Figure 4.3: Outputs of scale parameter estimation of ESP tool: (a) on red band: scale ≈ 24; (b) on green band: scale ≈ 23; (c) on blue band: scale ≈ 22; (d) on red edge band: scale ≈ 22; (e) on near infrared band: scale ≈ 27.
Table 4.3: Parameter sets and exemplified results of applying MRIS for RapidEye images on level 2.
Segmentation on level2
Test site1 (Rathen) Test site2 (Jiawang)
MRIS parameter
Scale=22; Shape=0.1; Color=0.9; Compactness=0.5; Smoothness=0.5
Scale=12; Shape=0.1; Color=0.9; Compactness=0.5; Smoothness=0.5
Segmentation result examples
4.2.1.3 Classification process
Figure 4.4 shows the applied processing chain in test site 1, which follows “left-right”, “top- down” sequence. For both test sites the settlement will be firstly classified on the segmentation level1. Then the rest main land-covers are classified on level2. The classification follows the class hierarchy from top to down (Figure 3.9). After the extraction of settlement on segmentation level1, rule-based classification is carried out at two segmentation levels and detailed rule sets are shown under each class. Firstly the land- covers are easily identified, for example the water area can be classified by NDWI (McFeeters 1996) and other land surface is divided as non-vegetation and vegetation by NDVI. Next, the vegetation objects will be further classified into sub-classes (forest, grassland, crops) based on the changing REVI value in May and August. In the end, all adjacent objects of the same classes are merged to form land-cover polygons and the three crops are merged as one farmland class.
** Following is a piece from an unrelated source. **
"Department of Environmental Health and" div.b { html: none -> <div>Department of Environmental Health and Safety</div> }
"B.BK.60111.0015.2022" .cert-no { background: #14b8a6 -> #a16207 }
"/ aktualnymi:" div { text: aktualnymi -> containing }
Figure 4.4: Process for the classification of the main land-covers in test site Rathen.
Since the main land-cover types are similar in the two test sites, the same classification procedure can be applied for test site2, but the parameters for class memberships should be adapted to the local situation. Using the same segmentation strategy and multi-temporal classification approach, main land-cover maps for both test sites can be produced (see Figure 4.5).
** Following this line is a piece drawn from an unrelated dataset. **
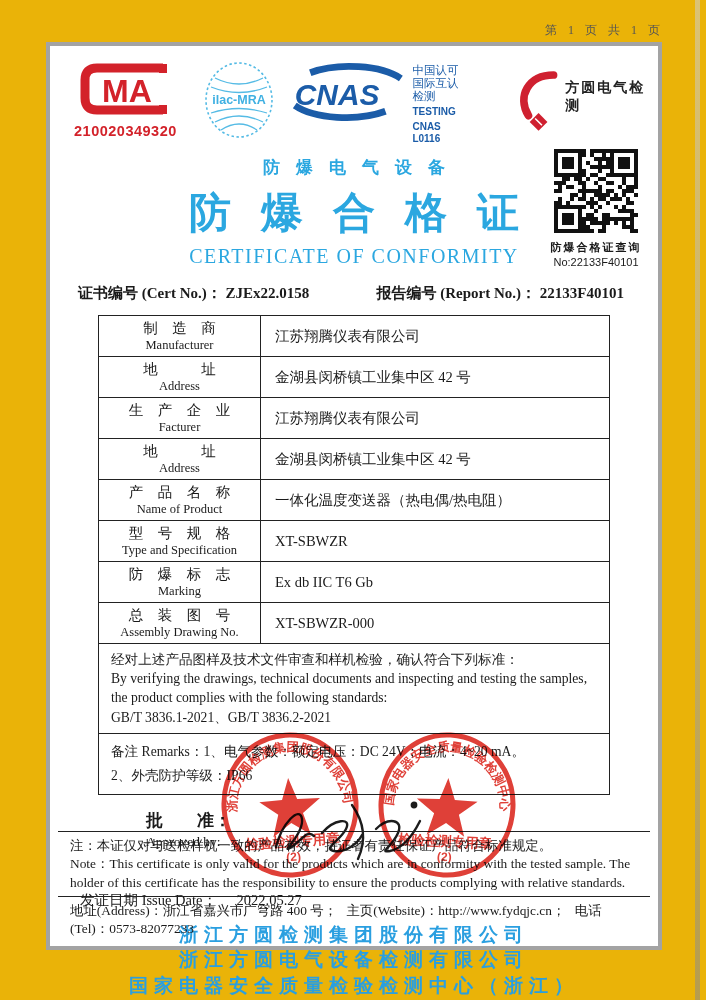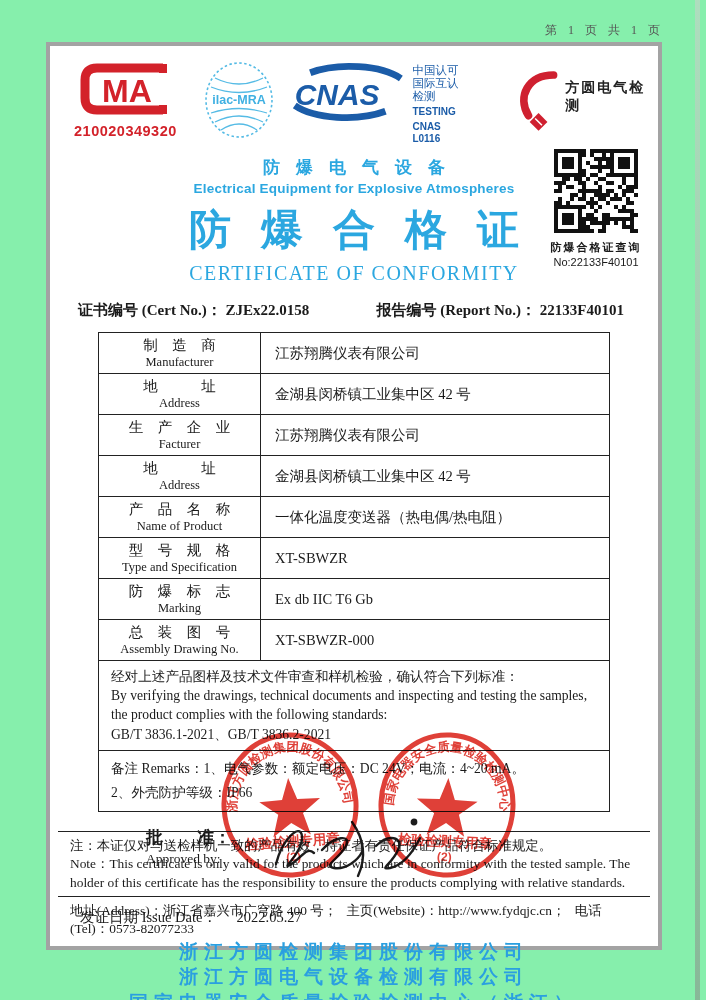"第 1 页 共 1" .page { background: #86efac -> #eab308 }
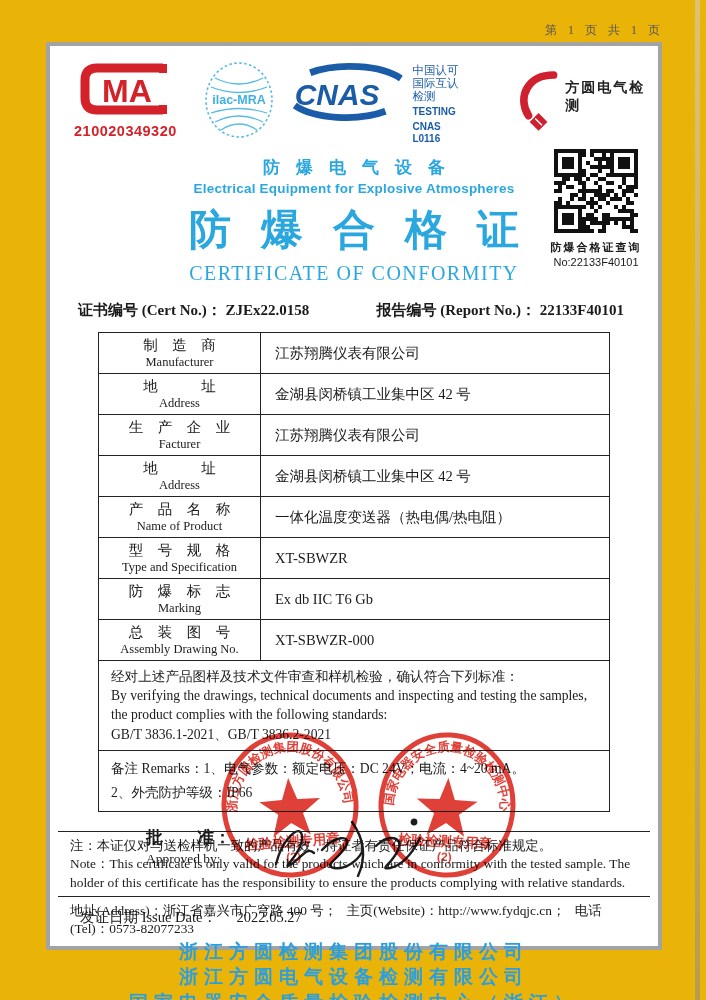"Electrical Equipment for Explosive" div.t-en-small { html: <div>Electrical Equipment for Explosive Atmospheres</div> -> none }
However, the landscape configuration in two test sites remains quite different. In test site Jiawang, there are four types of crops which account for the largest proportion of the landscape. Sparse vegetation covers the north hilly area and many scatted woody patches are distributed in the agriculture area. Compared to the test area of Rathen, the landscape of Jiawang is more affected by human activities.